O Globo, n.31.629, 12/03/2020. Colunas. p.26

O dia da queda de todas as fichas
Leitão, Míriam, 1953- 

 

A Ásia terá vários países em recessão, na Europa, a Itália certamente afundará e talvez a Alemanha. Nos Estados Unidos, o cenário mais suave é de desaceleração forte, o pior cenário inclui uma crise de crédito porque as empresas americanas estão muito endividadas. Esse é o quadro econômico que está se formando com a dispersão do covid-19, segundo a visão do economista José Roberto Mendonça de Barros. No Brasil, o Congresso criou uma despesa obrigatória de R$ 20 bilhões por ano. O dinheiro é destinado aos mais pobres, mas na visão da equipe econômica isso derruba na prática o teto de gastos.

Tudo está acontecendo ao mesmo tempo no mundo. O vírus se espalhando, as bolsas despencando, as economias reduzindo o ritmo de crescimento. Sobre a China, Mendonça de Barros usa o dado do BNP Paribas, de queda do ritmo do PIB para 4,5%. O primeiro banco a rever fortemente o crescimento da China foi o BNP Paribas. O economista-chefe do banco no Brasil, Gustavo Arruda, disse que quando sua equipe conversou com o time da Ásia e viu a gravidade da situação, em 18 de fevereiro, ele reduziu a previsão de crescimento do Brasil para 1,5%.

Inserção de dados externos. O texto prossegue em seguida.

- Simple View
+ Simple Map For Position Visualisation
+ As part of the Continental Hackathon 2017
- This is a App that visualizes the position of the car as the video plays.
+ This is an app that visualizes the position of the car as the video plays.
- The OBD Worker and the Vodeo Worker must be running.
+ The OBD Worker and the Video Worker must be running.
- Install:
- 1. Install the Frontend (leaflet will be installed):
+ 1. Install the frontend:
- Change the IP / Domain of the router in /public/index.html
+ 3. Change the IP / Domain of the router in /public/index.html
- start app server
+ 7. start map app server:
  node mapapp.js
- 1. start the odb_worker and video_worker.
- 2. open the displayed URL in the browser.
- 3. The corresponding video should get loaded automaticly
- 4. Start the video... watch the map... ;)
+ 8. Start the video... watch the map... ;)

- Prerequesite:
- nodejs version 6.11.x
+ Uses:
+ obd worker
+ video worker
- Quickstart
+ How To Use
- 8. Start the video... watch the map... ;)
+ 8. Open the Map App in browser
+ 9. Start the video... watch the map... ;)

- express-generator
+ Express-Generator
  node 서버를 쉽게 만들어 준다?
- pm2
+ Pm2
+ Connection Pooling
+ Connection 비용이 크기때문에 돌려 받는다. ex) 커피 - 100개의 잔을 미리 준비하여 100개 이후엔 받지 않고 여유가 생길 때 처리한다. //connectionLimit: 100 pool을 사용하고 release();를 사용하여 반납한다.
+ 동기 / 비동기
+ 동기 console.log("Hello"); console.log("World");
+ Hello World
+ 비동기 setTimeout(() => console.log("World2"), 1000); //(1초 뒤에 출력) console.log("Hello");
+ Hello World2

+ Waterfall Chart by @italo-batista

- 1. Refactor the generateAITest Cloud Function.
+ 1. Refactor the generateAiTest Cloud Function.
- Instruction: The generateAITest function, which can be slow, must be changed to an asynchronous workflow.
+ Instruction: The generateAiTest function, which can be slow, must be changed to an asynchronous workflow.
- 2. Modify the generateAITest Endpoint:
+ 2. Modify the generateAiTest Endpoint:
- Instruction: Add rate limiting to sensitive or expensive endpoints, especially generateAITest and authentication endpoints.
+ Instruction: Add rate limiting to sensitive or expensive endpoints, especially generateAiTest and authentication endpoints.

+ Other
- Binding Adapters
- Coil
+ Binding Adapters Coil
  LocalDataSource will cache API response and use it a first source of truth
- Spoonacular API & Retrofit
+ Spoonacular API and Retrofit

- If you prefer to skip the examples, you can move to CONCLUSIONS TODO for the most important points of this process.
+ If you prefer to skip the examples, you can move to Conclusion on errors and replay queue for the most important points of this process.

— Dada a gravidade da situação era impossível que ficasse localizado na China. O Brasil é afetado de diversas formas. Pelo canal externo, pelos preços das commodities, mas também pelas importações de vários setores, como eletrônicos —disse Gustavo.

O Brasil seria afetado economicamente, mesmo que não houvesse complicações locais. E há. Na opinião de José Roberto Mendonça de Barros, da MB Associados, a economia que poderia segurar o mundo seria a americana. Mas ela também tem problemas.

— As empresas americanas estão muito alavancadas. A dívida corporativa está em 47% do PIB. Nesse quadro o risco de haver um problema de crédito é muito grande. Com a guerra de preços de petróleo, entre Arábia Saudita e Rússia, as empresas mais vulneráveis são as da indústria do

Essas estão correndo risco de vida. Os bancos regionais do Texas, por exemplo, podem ter problemas. É por isso que o Fed elevou a oferta de assistência de liquidez — disse Mendonça de Barros.

Os cancelamentos de eventos públicos já estavam afetando em cadeia as empresas aéreas, os hotéis, o setor de serviços, e agora serão mais frequentes depois que a Organização Mundial da Saúde (OMS) decretou que o Covid-19 é uma pandemia global. E isso é parte da desaceleração do PIB mundial que está em curso. A economista Silva Matos, do Ibre/FGV, alerta que o setor de serviços é o que tem o maior peso no PIB. Por isso, essa crise deve levar a novas revisões do crescimento brasileiro. Ontem o governo recalculou para 2,1%. Ninguém acredita no mercado que fique nesse patamar.

Além de tudo isso, a conta das trapalhadas políticas de Bolsonaro chegou ontem. Um governo sem base parlamentar, de um presidente sem partido, que hostiliza e ameaça o Congresso, o que pode receber de volta? O Congresso derrubou ontem o veto do presidente a um projeto que quadruplica o valor da renda de quem pode receber o Benefício de Prestação Continuada (BPC). Pelas contas da equipe econômica, o gasto será de R$ 20 bilhões por ano. Hoje, só quem tem um quarto de salário mínimo de renda familiar é que pode requerer BPC. O projeto eleva para um salário mínimo.

— Isso representa um tiro de canhão no teto de gastos, porque é despesa obrigatória que nem pode ser contingenciada. É uma encrenca das grandes. Porque não sabemos de onde pode ser tirado um valor deste tamanho —comentou um integrante da equipe econômica.

Aliás, ontem, no Ministério da Economia, eles estavam trabalhando exatamente no cálculo do valor a ser contingenciado. É obrigatório congelar despesas quando se faz uma revisão para baixo do crescimento do PIB.

Do ponto de vista da saúde pública no mundo, a situação é de incerteza. Mendonça de Barros lembra que nos Estados Unidos não há uma rede pública de saúde e 30 milhões não têm plano. A economista Monica de Bolle, que mora lá, conta que a atitude do presidente Trump de negar a dimensão da crise e não aceitar o teste desenvolvido pela OMS com outros países atrasou a resposta do país em seis semanas. Aqui também o presidente Bolsonaro voltou a subestimar o risco do coronavírus. Contudo, a crise global, na economia e na saúde, continua se agravando.